OpenAI Introduces New Speech Models Through API

OpenAI Unveils Advanced Speech-to-Text and Text-to-Speech Models
Recently, OpenAI has launched innovative speech-to-text and text-to-speech models through its application programming interface (API). These advancements empower developers to create speech agents that are more sensitive to tone and expression, making interactions more natural and engaging.
In addition to these new tools, OpenAI has introduced several features over the past few months, such as Operator, Deep Research, Computer-Using Agents, and the Responses API. These tools primarily focused on enhancing text-based agents. However, as reported by Neowin, the latest audio models allow developers to design customizable, powerful, and expressive speech agents.
Improvements in Audio Processing
The newly launched models, named gpt-4o-transcribe and gpt-4o-mini-transcribe, demonstrate remarkable advancements in key areas such as word error rates, language recognition, and overall accuracy. These improvements surpass those of the existing Whisper models. This progress is attributed to reinforcement learning techniques and extensive mid-training, with developers utilizing diverse and high-quality audio datasets.
Understanding Nuances in Speech
OpenAI asserts that the new audio models excel at comprehending the subtleties and nuances of spoken language. They exhibit reduced speech recognition errors and produce reliable transcriptions even when dealing with audio that features accents, background noise, or varying speaking speeds. This capability is particularly beneficial for applications requiring accurate voice recognition across diverse environments.
In terms of text-to-speech capabilities, the gpt-4o-mini-tts model represents a significant improvement. It allows developers to offer explicit instructions on text pronunciation, enhancing the overall user experience. Currently, however, this model is limited to artificial, preset voices.
Pricing Structure for New Models
OpenAI has announced the pricing for these advanced models as follows:
- gpt-4o-transcribe: $6 per million audio input tokens, $2.50 per million text input tokens, and $10 per million text output tokens.

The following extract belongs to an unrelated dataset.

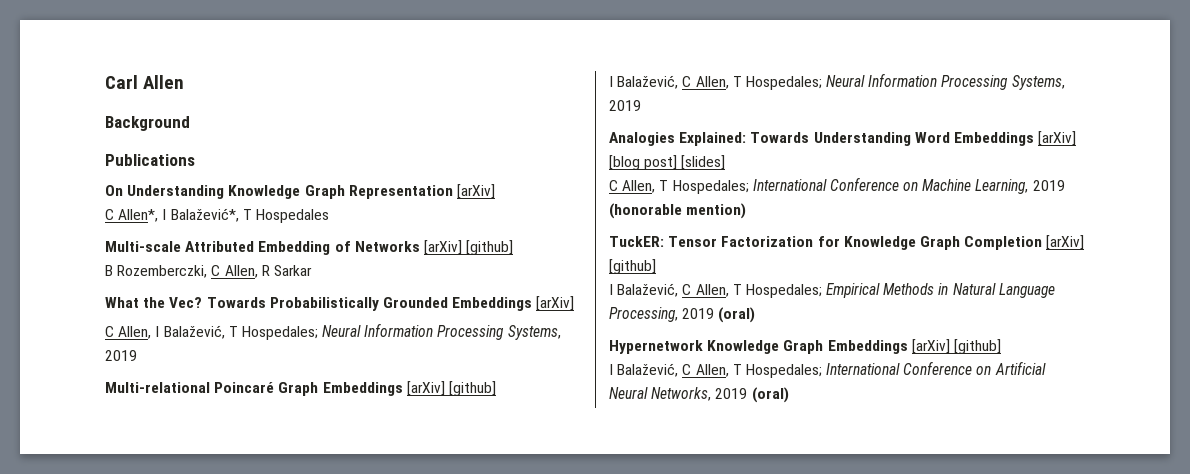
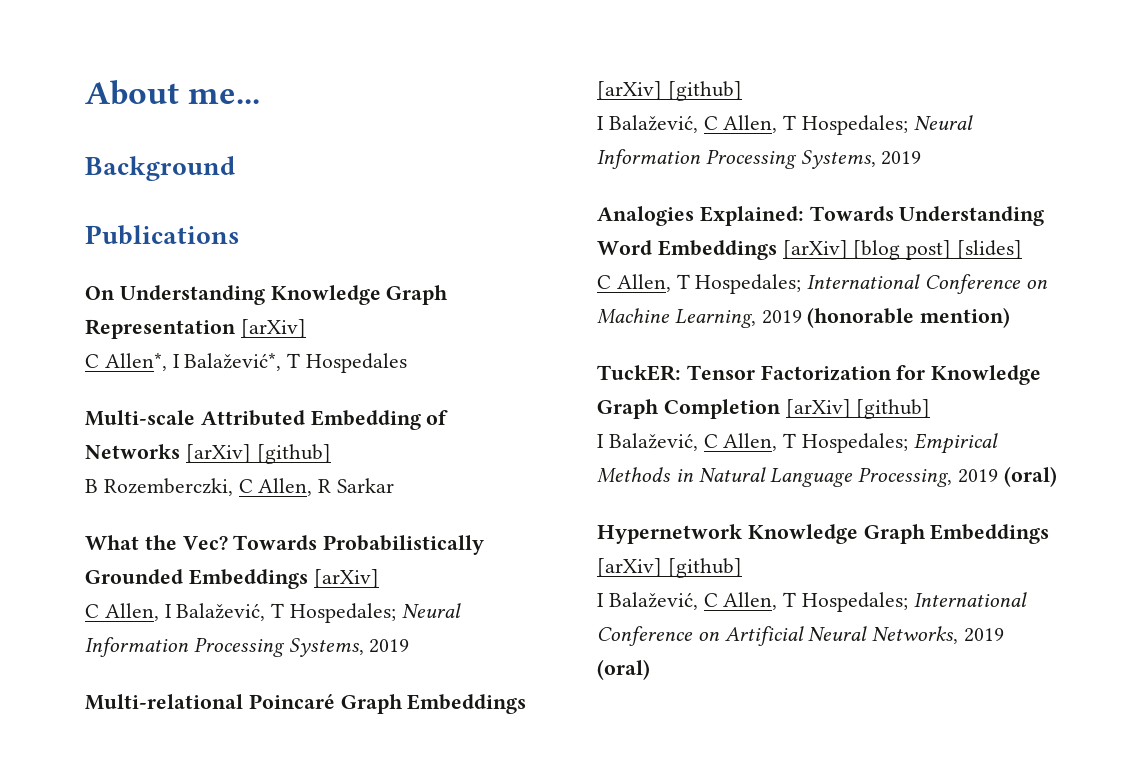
- Carl Allen
+ About me...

- gpt-4o-mini-transcribe: $3, $1.25, and $5 per million tokens, respectively.
- gpt-4o-mini-tts: $0.60 per million text input tokens and $12 per million audio output tokens.
For an estimated cost per minute, the breakdown is:
- gpt-4o-transcribe: approximately 0.6 cents per minute
- gpt-4o-mini-transcribe: approximately 0.3 cents per minute
- gpt-4o-mini-tts: approximately 1.5 cents per minute
The OpenAI team has indicated an ongoing commitment to enhancing the intelligence and accuracy of these audio models. They aim to explore options for developers to integrate custom voice solutions, thus creating more tailored user experiences, all while adhering to OpenAI’s strict security standards.
API Access and Integration
These advanced audio models are now accessible to all developers through the OpenAI APIs. Additionally, OpenAI has announced a new integration with the Agents SDK to simplify the process of building speech agents. For those interested in real-time applications, OpenAI recommends utilizing the Real-time API, which allows for low-latency speech-to-speech experiences.